* **EXERCISE REQUIREMENTS**
Scan the records below for the word "nowrap". Copy each line where it appears.

* **INPUT**
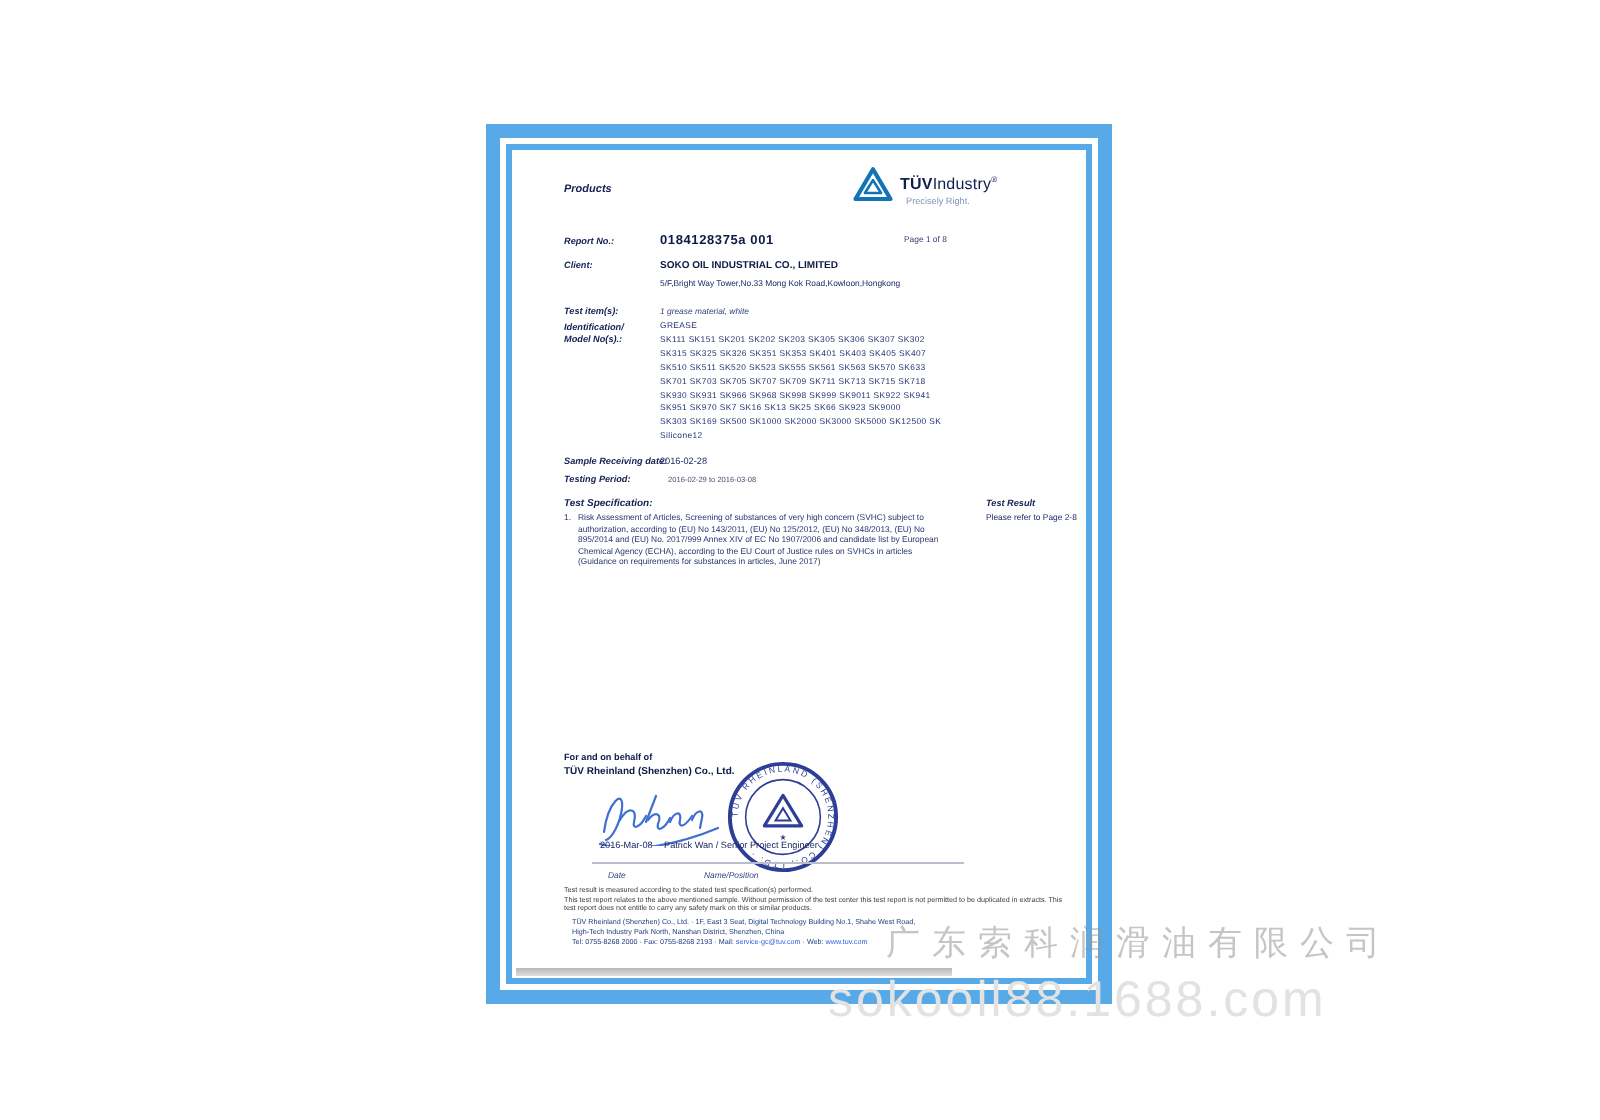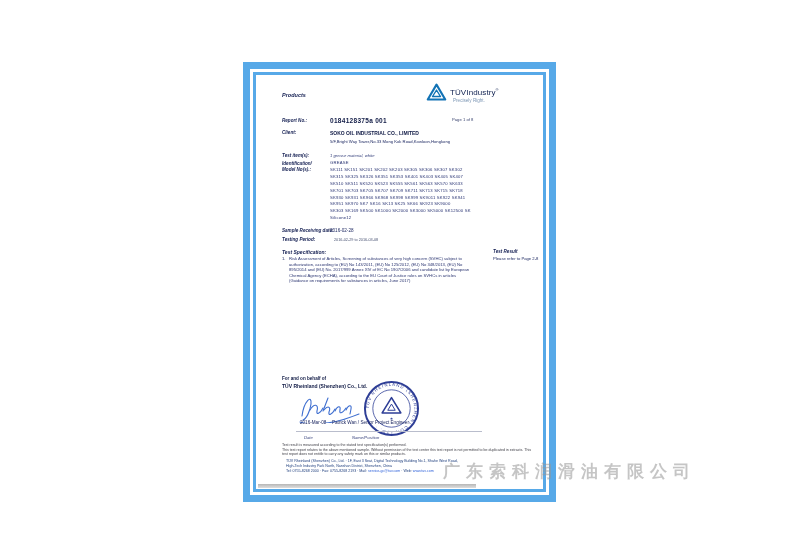--- a/index.html
+++ b/index.html
@@ -21,21 +21,21 @@
   }
   .cert-inner{position:absolute;inset:3px;border:3px solid var(--blue);}
   .page{position:absolute;inset:0;background:#fff;color:var(--navy);}
   .abs{position:absolute;}
   .lbl{font-style:italic;font-weight:bold;color:var(--label);font-size:4.6px;}
   .val{font-size:4.6px;color:var(--navy);}
   .products{left:26px;top:17px;font-size:5.5px;font-style:italic;font-weight:bold;color:var(--label);}
   
   .logo-tri{left:169px;top:7px;width:23px;height:21px;}
   .logo-text{left:194px;top:12px;font-size:8px;color:#0f2050;letter-spacing:0.1px;white-space:nowrap;}
-  .logo-text b{font-weight:normal;}
+  .logo-text b{font-weight:bold;}
   .logo-reg{font-size:4px;vertical-align:super;}
   .logo-tag{left:197px;top:23px;font-size:4.6px;color:#7d97b5;}
   
   .r-label{left:26px;}
   .r-value{left:74px;}
   .reportno{top:42px;font-size:6.5px;font-weight:bold;letter-spacing:0.3px;color:#101a45;}
   .pageof{left:196px;top:42px;font-size:4.2px;color:#3a4470;}
   .clientname{top:55px;font-size:5px;font-weight:bold;color:#101a45;}
   .clientaddr{top:64px;font-size:4.2px;}
   .testitem{top:78px;font-size:4.2px;font-style:italic;color:#39447e;}
@@ -59,21 +59,21 @@
   
   .note1{left:26px;top:368px;font-size:3.6px;color:#3c3c44;}
   .note2{left:26px;top:372.5px;width:252px;font-size:3.6px;line-height:4.6px;color:#3c3c44;}
   .addr1{left:30px;top:384px;font-size:3.6px;color:#21407f;white-space:nowrap;}
   .addr2{left:30px;top:389px;font-size:3.6px;color:#21407f;white-space:nowrap;}
   .contact{left:30px;top:394px;font-size:3.6px;color:#21407f;white-space:nowrap;}
   .contact .lk{color:var(--link);}
   .shadowbar{left:2px;top:409px;width:218px;height:4px;
     background:linear-gradient(#b7b7b7,#dedede);}
   
-  .wm1{left:443px;top:460px;font-size:17px;font-weight:bold;letter-spacing:6px;
+  .wm1{left:443px;top:460px;font-size:17px;font-weight:normal;letter-spacing:6px;
     color:rgba(150,150,150,0.55);z-index:50;white-space:nowrap;}
   .wm2{left:414px;top:486px;font-size:25px;letter-spacing:1.5px;
     color:#e2e2e2;z-index:50;white-space:nowrap;}
 </style>
 </head>
 <body>
 
 <div class="stage">
 
   <div class="cert">
@@ -171,14 +171,15 @@
           <span>Tel: 0755-8268 2000 · Fax: 0755-8268 2193 · Mail: </span><span class="lk">service-gc@tuv.com</span><span> · Web: </span><span class="lk">www.tuv.com</span>
         </div>
 
         <div class="abs shadowbar"></div>
 
       </div>
     </div>
   </div>
 
   <div class="abs wm1">广东索科润滑油有限公司</div>
+  <div class="abs wm2">sokooil88.1688.com</div>
 
 </div>
 
 </body></html>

* **RESULT**
   .logo-text{left:194px;top:12px;font-size:8px;color:#0f2050;letter-spacing:0.1px;white-space:nowrap;}
   .addr1{left:30px;top:384px;font-size:3.6px;color:#21407f;white-space:nowrap;}
   .addr2{left:30px;top:389px;font-size:3.6px;color:#21407f;white-space:nowrap;}
   .contact{left:30px;top:394px;font-size:3.6px;color:#21407f;white-space:nowrap;}
     color:rgba(150,150,150,0.55);z-index:50;white-space:nowrap;}
     color:#e2e2e2;z-index:50;white-space:nowrap;}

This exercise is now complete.